Anal. Chem. 2025, 97, 28, 15216–15224: Figure 3. (A) AF4-MALS fractograms of three wastewater replicates; (B) polymer composition and concentrations detected in the untreated wastewater by Py-GC-MS in the respective fractions. “–” indicates signal < LOD, “+”-signal < LOQ.
Conclusions
A novel approach for NP analysis is proposed, aiming at simultaneous preconcentration, size estimation, and polymer identification/quantification for nanometer plastic particles.
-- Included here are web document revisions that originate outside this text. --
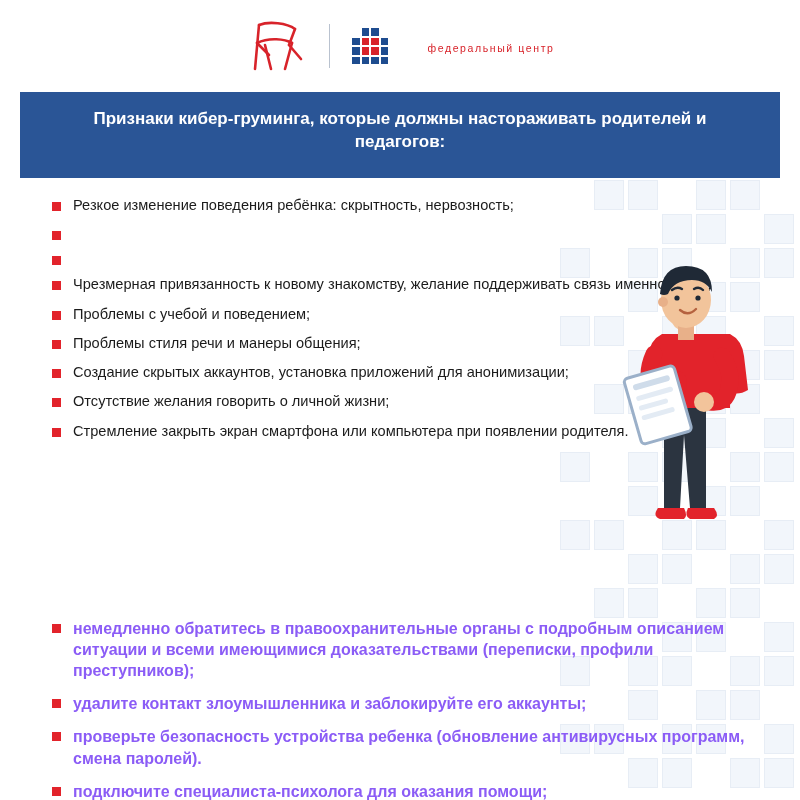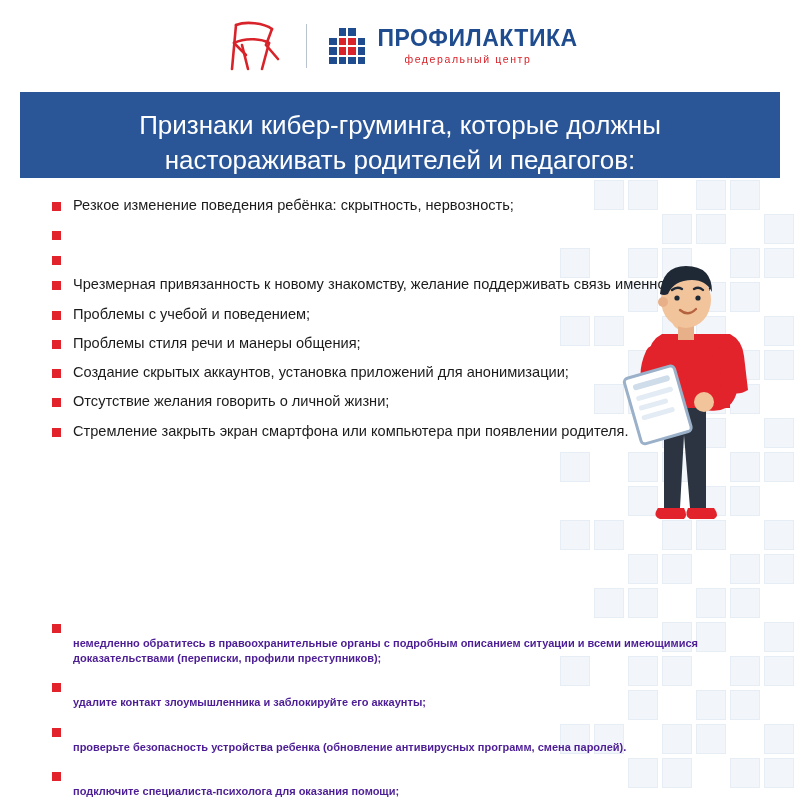"ПРОФИЛАКТИКА" div.logo-title { html: <div>ПРОФИЛАКТИКА</div> -> none }
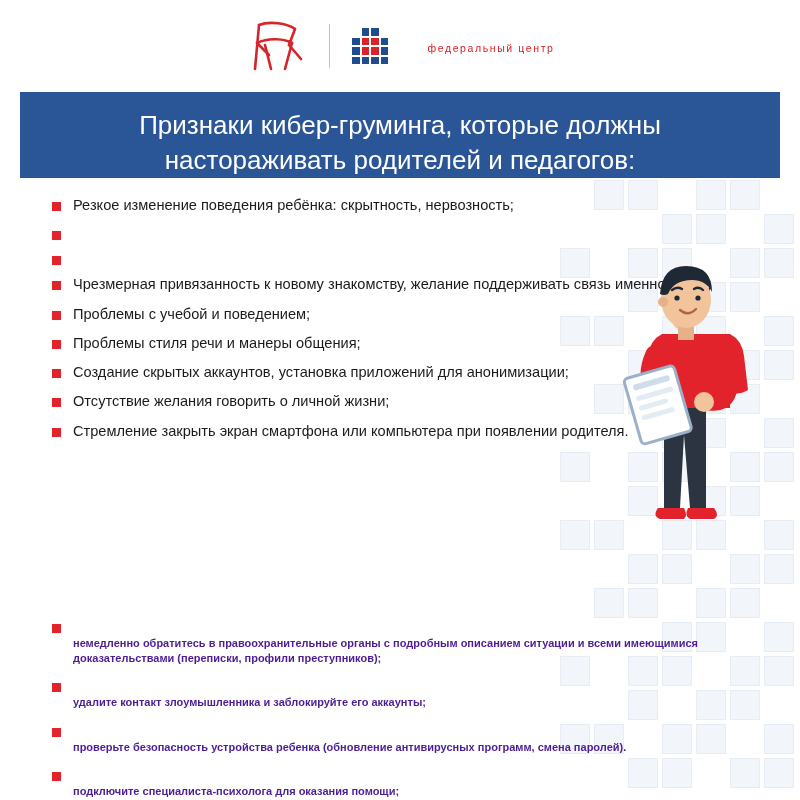"Признаки кибер-груминга, которые должны" .banner-title { font-size: 26px -> 17px; font-weight: normal -> bold }
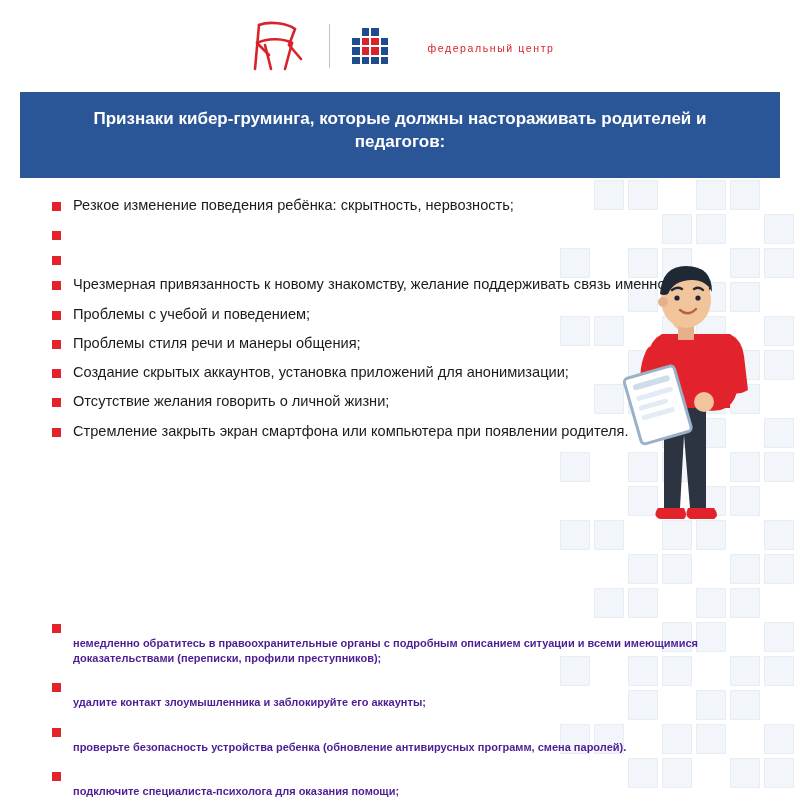"немедленно обратитесь в" #list-2 .li .txt { color: #4c1d95 -> #8b5cf6; font-size: 11px -> 16px; margin-top: 18px -> none }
Technical capabilities, limitations, and possible solutions for the challenging LVI-AF4-MALSPy-GC-MS coupling are widely discussed for the first time. Our offline workflow was tested on standard particles and on wastewater, offering original insight into the potential for NP simultaneous size and mass analysis in complex matrices. PS NPs were successfully quantified in the wastewater. Recovery remains the greatest area for improvement, with an urgent need to optimize resuspension. Possible directions in platform development are suggested. Since AF4-Py-GC-MS is sought-after in the NP research, we believe our work could be used to broaden the knowledge on NP occurrence and fate.